夜が明けても、球根の名前が頭を離れなかった。
透矢は宿の布団の中で天井を見つめ、ようやく起き上がった時には、窓の外がうっすらと白んでいた。
山沿いの道を歩く。西谷の朝は冷たく、杉の梢から滴が落ちるたびに、森全体が小さく息をしているように感じられた。
しばらく歩いたところで、足が止まった。
道の脇に、一本の桜の古木があった。幹は人の胴より太く、苔に覆われている。
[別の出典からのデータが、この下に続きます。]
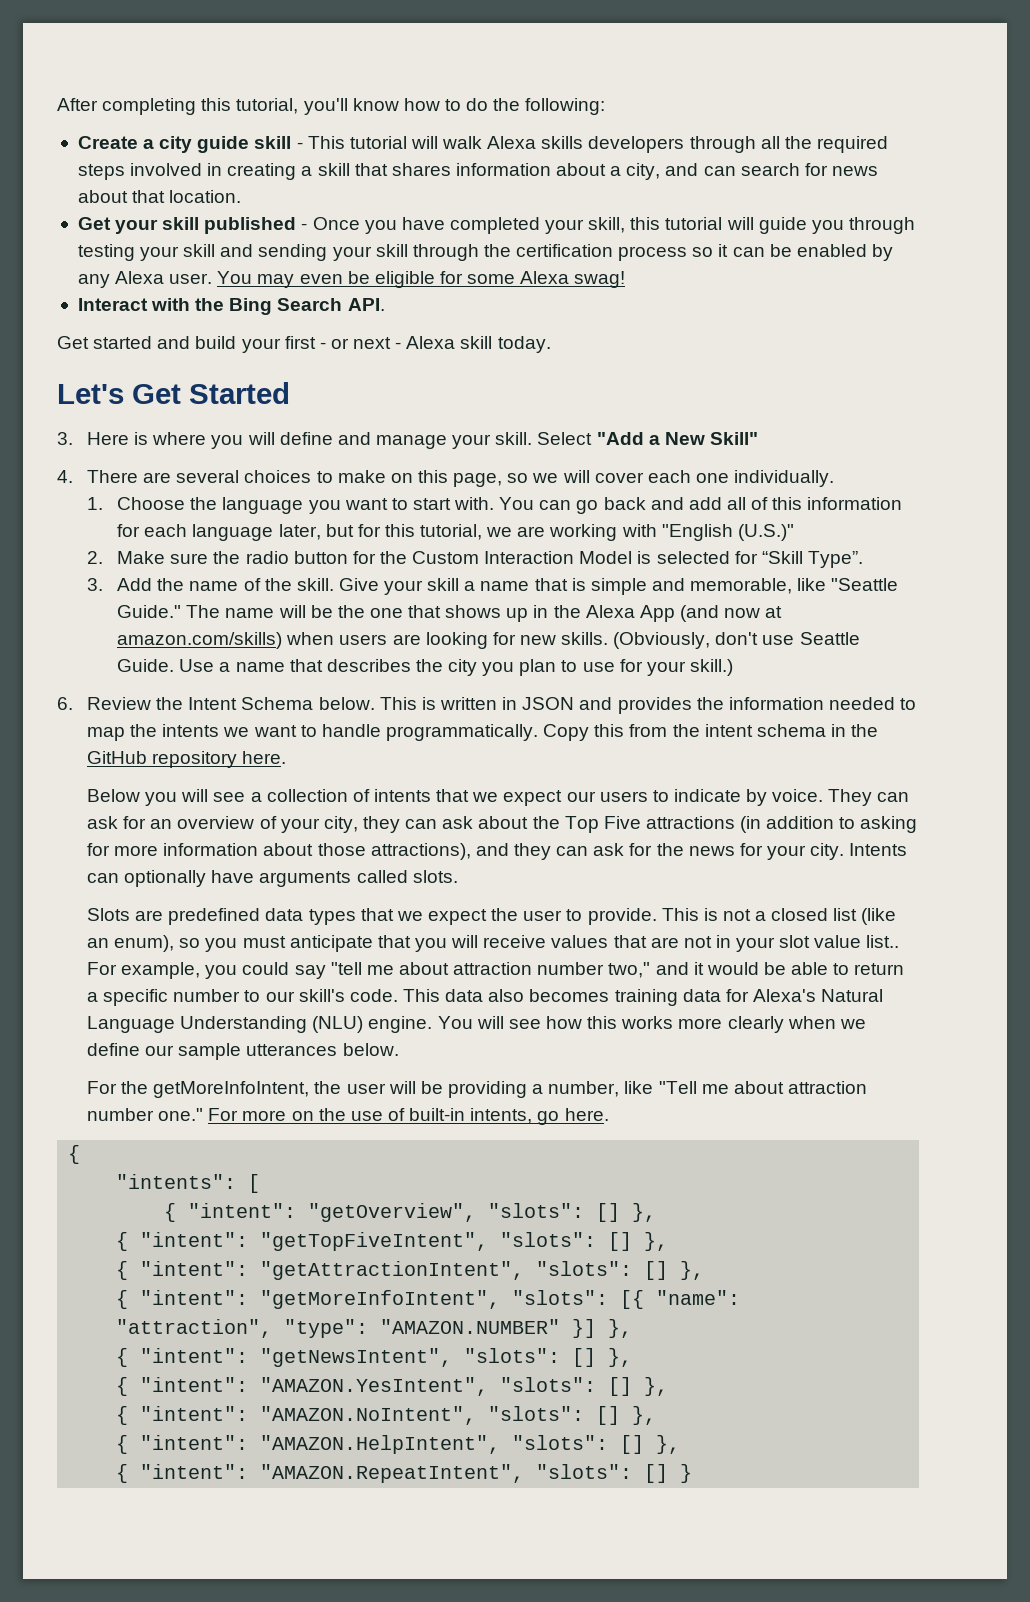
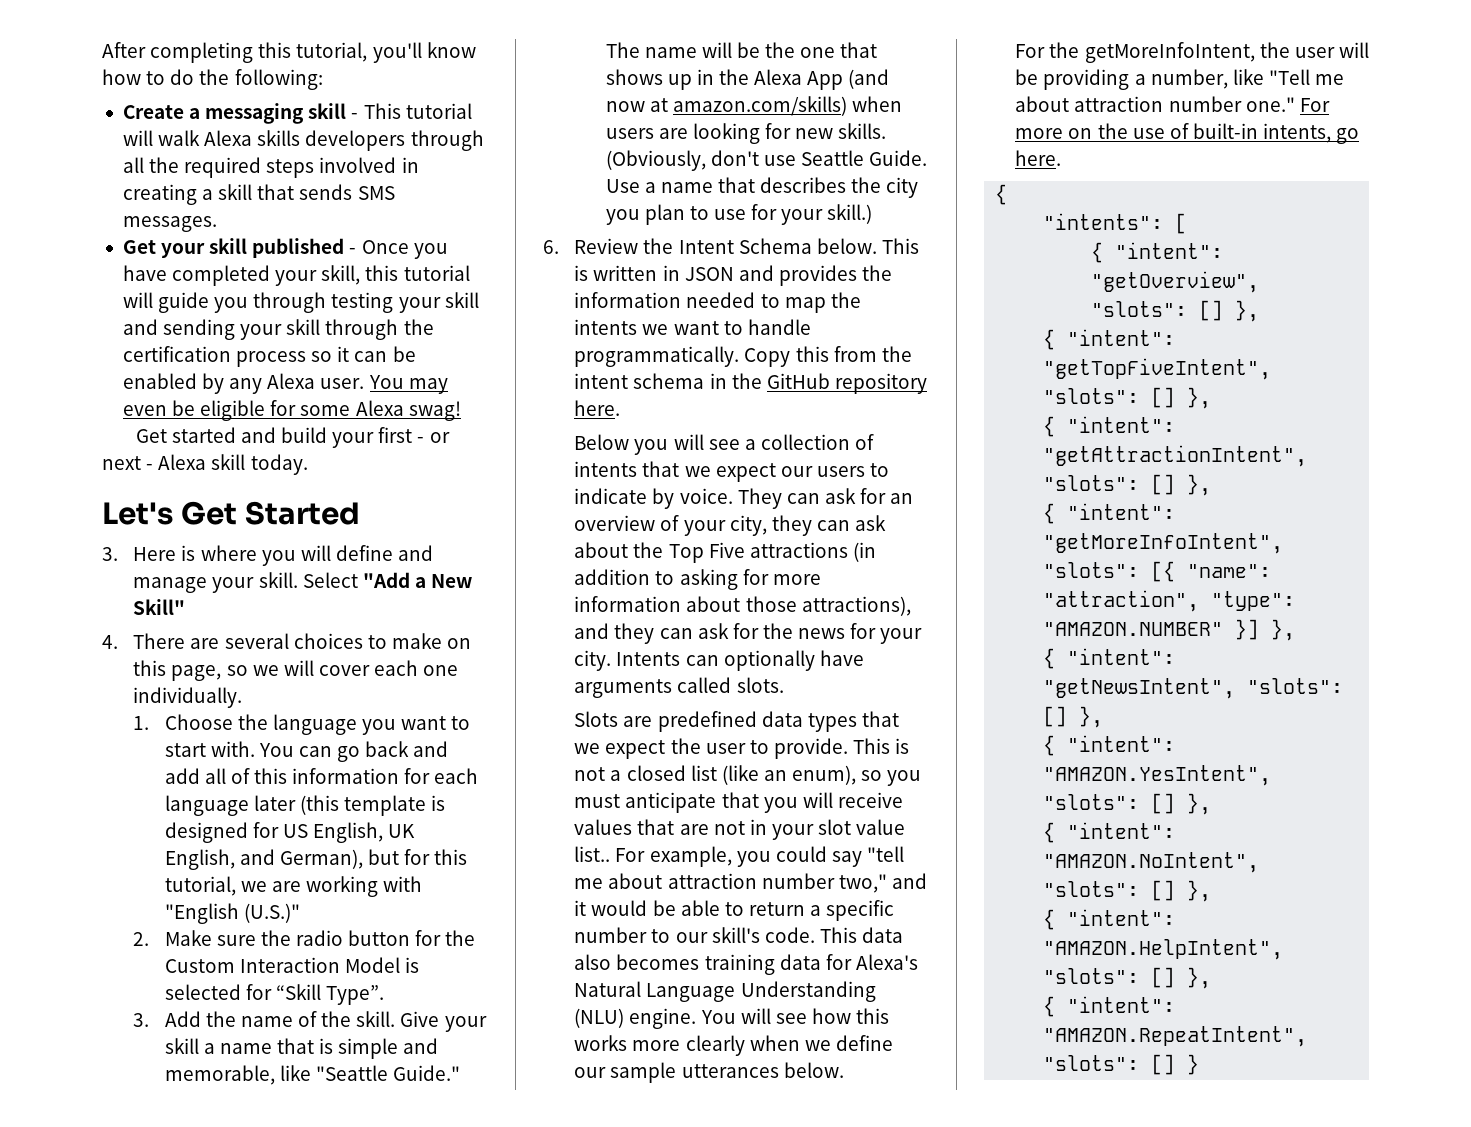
[159,136,250,153] city guide -> [205,103,305,124] messaging
[391,163,878,180] [77,190,242,203] shares information about a city, and can search for news about that location. -> [299,184,395,200] [122,216,217,232] sends SMS messages.
[77,298,385,315] // Interact with the Bing Search API. -> (461, 411) none
[278,524,321,540] later, -> [253,795,446,816] [164,822,416,843] [164,849,363,870] later (this template is designed for US English, UK English, and German),

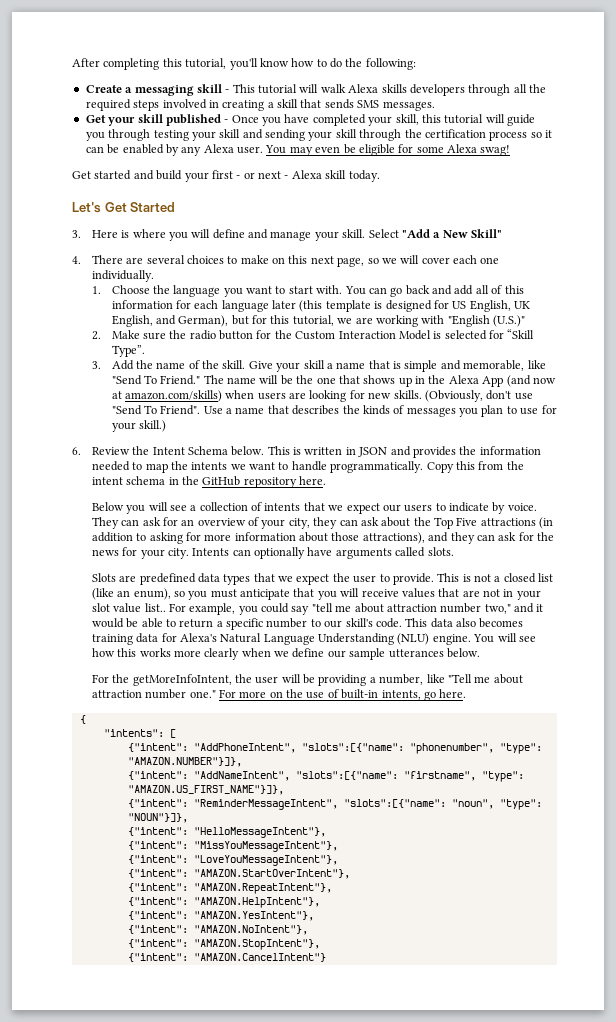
(167, 668) none -> [310,256,334,264] next
[315,1065,461,1081] "Seattle Guide." -> [111,375,201,385] "Send To Friend."
[801,150,928,166] Seattle Guide. -> [111,405,201,415] "Send To Friend".
[886,177,919,198] city -> [362,405,456,417] kinds of messages
[1091,242,1224,263] [1091,271,1260,293] [1091,300,1260,322] [1043,329,1176,350] [1043,358,1272,380] [1043,387,1212,409] [1043,416,1176,437] [1043,445,1308,467] [1043,474,1212,496] [1043,503,1176,524] [1043,533,1284,554] [1043,561,1272,582] [1043,590,1296,612] [1043,619,1296,641] [1043,648,1176,669] [1043,678,1344,699] [1043,706,1104,728] [1043,735,1176,756] [1043,765,1272,786] [1043,793,1212,815] [1043,822,1176,843] [1043,852,1260,873] [1043,880,1212,902] [1043,909,1176,930] [1043,939,1284,960] [1043,967,1212,989] [1043,996,1176,1017] [1043,1026,1308,1047] [1043,1054,1200,1075] { "intent": "getOverview", "slots": [] }, // { "intent": "getTopFiveIntent", "slots": [] }, // { "intent": "getAttractionIntent", "slots": [] }, // { "intent": "getMoreInfoIntent", "slots": [{ "name": "attraction", "type": "AMAZON.NUMBER" }] }, // { "intent": "getNewsIntent", "slots": [] }, // { "intent": "AMAZON.YesIntent", "slots": [] }, // { "intent": "AMAZON.NoIntent", "slots": [] }, // { "intent": "AMAZON.HelpIntent", "slots": [] }, // { "intent": "AMAZON.RepeatIntent", "slots": [] } -> [127,743,542,754] [127,757,242,767] [127,771,524,782] [127,785,284,795] [127,799,542,810] [127,813,188,823] [127,827,326,838] [127,841,338,852] [127,855,338,866] [127,869,350,879] [127,883,332,894] [127,897,320,908] [127,911,314,921] [127,925,308,935] [127,939,320,950] [127,953,326,962] {"intent": "AddPhoneIntent", "slots":[{"name": "phonenumber", "type": "AMAZON.NUMBER"}]}, // {"intent": "AddNameIntent", "slots":[{"name": "firstname", "type": "AMAZON.US_FIRST_NAME"}]}, // {"intent": "ReminderMessageIntent", "slots":[{"name": "noun", "type": "NOUN"}]}, // {"intent": "HelloMessageIntent"}, // {"intent": "MissYouMessageIntent"}, // {"intent": "LoveYouMessageIntent"}, // {"intent": "AMAZON.StartOverIntent"}, // {"intent": "AMAZON.RepeatIntent"}, // {"intent": "AMAZON.HelpIntent"}, // {"intent": "AMAZON.YesIntent"}, // {"intent": "AMAZON.NoIntent"}, // {"intent": "AMAZON.StopIntent"}, // {"intent": "AMAZON.CancelIntent"}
それでも枝の先まで花が咲き誇り、薄桃色の幕が空に広がっていた。
その木に、子どもが耳を当てていた。
小学校の低学年ほどの少女だった。目を閉じ、頬を幹にぴたりと押し当て、動かない。
「……大丈夫か」
声をかけると、少女は静かに目を開けた。驚いた様子もなく、ただまっすぐに透矢を見た。
「木が歌ってる」
「歌っている?」
「聴いてみて」
断ることができなかった。昨日も同じ気持ちで土間に上がったと、透矢は思った。
幹に耳を当てる。最初は何も聞こえなかった。しかし目を閉じ、息を整えると——確かに、あった。低く、規則的な振動。鼓動とも水の流れともとれない、ぼうっとした響きが、耳の奥に入り込んでくる。
透矢は慌てて体を離した。
「花守りの末の子よ」
少女がぽつりと言った。
「え……」
「うちのおじいちゃんがそう言うてた。うちらはずっと、この木の声を聴いてきたんやって」
透矢は無意識に、鞄の中の古書を取り出していた。余白に描かれた略図——藤堂仙蔵の家らしき建物と、傍らの一本の木。
少女の目が、大きく見開かれた。
「……それ、おじいちゃんが描いたんや」
桜の花びらが一枚、ゆっくりと二人の間に落ちた。